Unpack and get organised before turning your pet loose in your new home. Initially, keep the doors to extra rooms closed and slowly give access to them as it becomes accustomed to its new home.
During the transition from an old home to the new home, pets can sometimes escape or become stressed. Try to remain calm and provide as much routine, comfort and security as you can for them.

Possibly the pet that will take the longest time to adjust is your cat! Its a good idea to have your cat microchipped and registered with New Zealand Companion Animal Register. A lost cat can be scanned for a microchip by any vet or animal rescue organisation and their owners notified.
If your cat is already registered, make sure your contact details are updated with the registry. Organise a new tag for your cats collar with the cats name, the new home phone number and your mobile number so that it is ready for the big move.
Use a sturdy, comfortable pet carrier large enough for your cat to stand up, turn around and lie down in. This will provide a safe, escape proof haven while travelling.
Remove food and water a few hours before you leave as your cat may become nervous and vomit, urinate or deficate when stressed. Take a supply of water from home if you plan to travel a long distance.
When you get to your new home, designate a spare room that you can close off and set up with food, a litter tray, bed and toys.

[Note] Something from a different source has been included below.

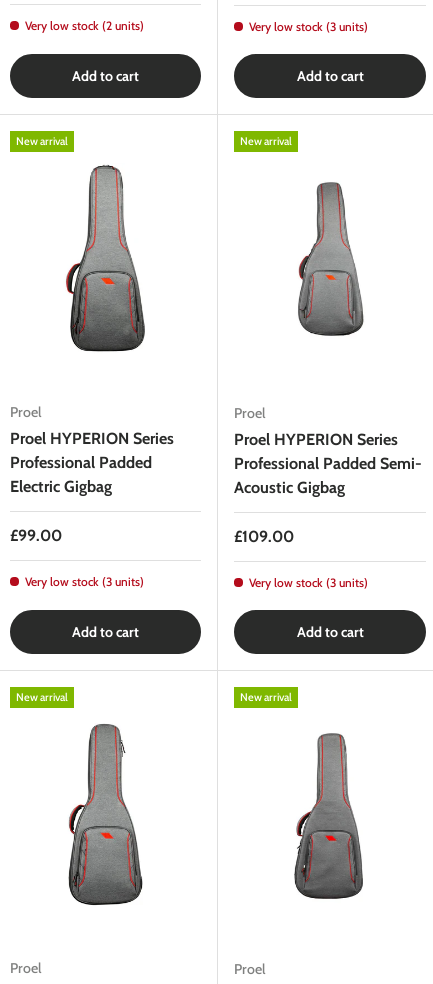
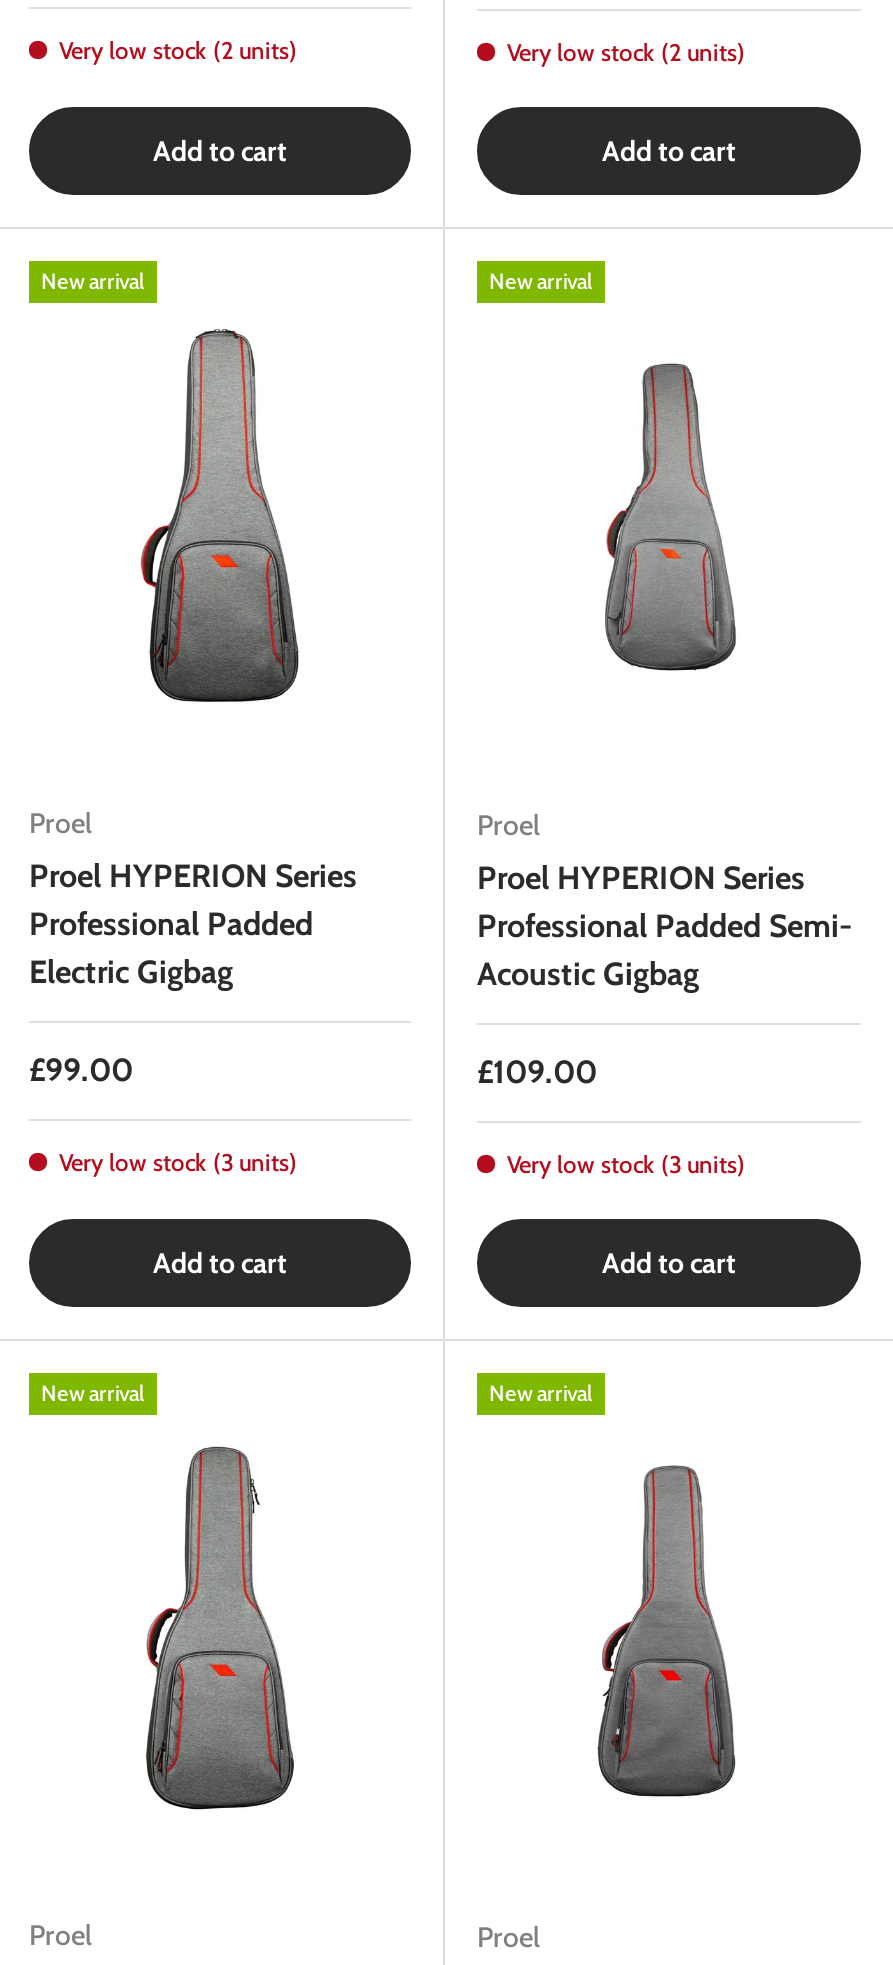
- Very low stock (3 units)
+ Very low stock (2 units)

Once the movers have left and your settled for the evening, let your cat explore the rest of the house, remember to keep external doors and windows shut. Its best to keep your cat indoors for one or two weeks to get used to their new home.
When your cat goes outside for the first time, monitor its progress as it explores its new surroundings.

If possible check out the new property for potential problems ahead of the move. Are the perimeter fences secure enough to stop your dog escaping into an unfamiliar neighbourhood?
If your moving to a new city, cancel your current dog registration and re register with your new council. Make sure your contact details are updated with the microchip registry and organise a new tag with your dogs name, the new home phone number and your mobile number.
Most councils provide directions to off leash parks and beaches. Find out where these are in your new neighbourhood before you move.
Dogs can get car sick too, so dont feed or water your pet a few hours before you leave your old home.
Depending on the size of your dog you may want to use a pet carrier. Choose a sturdy one, that is comfortable and roomy enough for your dog to move around in.
If your traveling a long distance, make frequent stops to water and excercise your dog, and keep it on a leash for its own protection.
If your car doesnt have air conditioning, keep the windows down low enough for air to circulate but high enough to ensure your dog stays in the car.
When you arrive at your new home, designate a secure area/room for your dog while you unpack. Provide water, a bed and some toys.
Your dog will need excercise at some point during the day, so take it for a walk on its leash around the new neighbourhood. At the end of the day, take a walk around the house and garden with the dog at your side, so you can explore your new surroundings together without your pet becoming overwhelmed.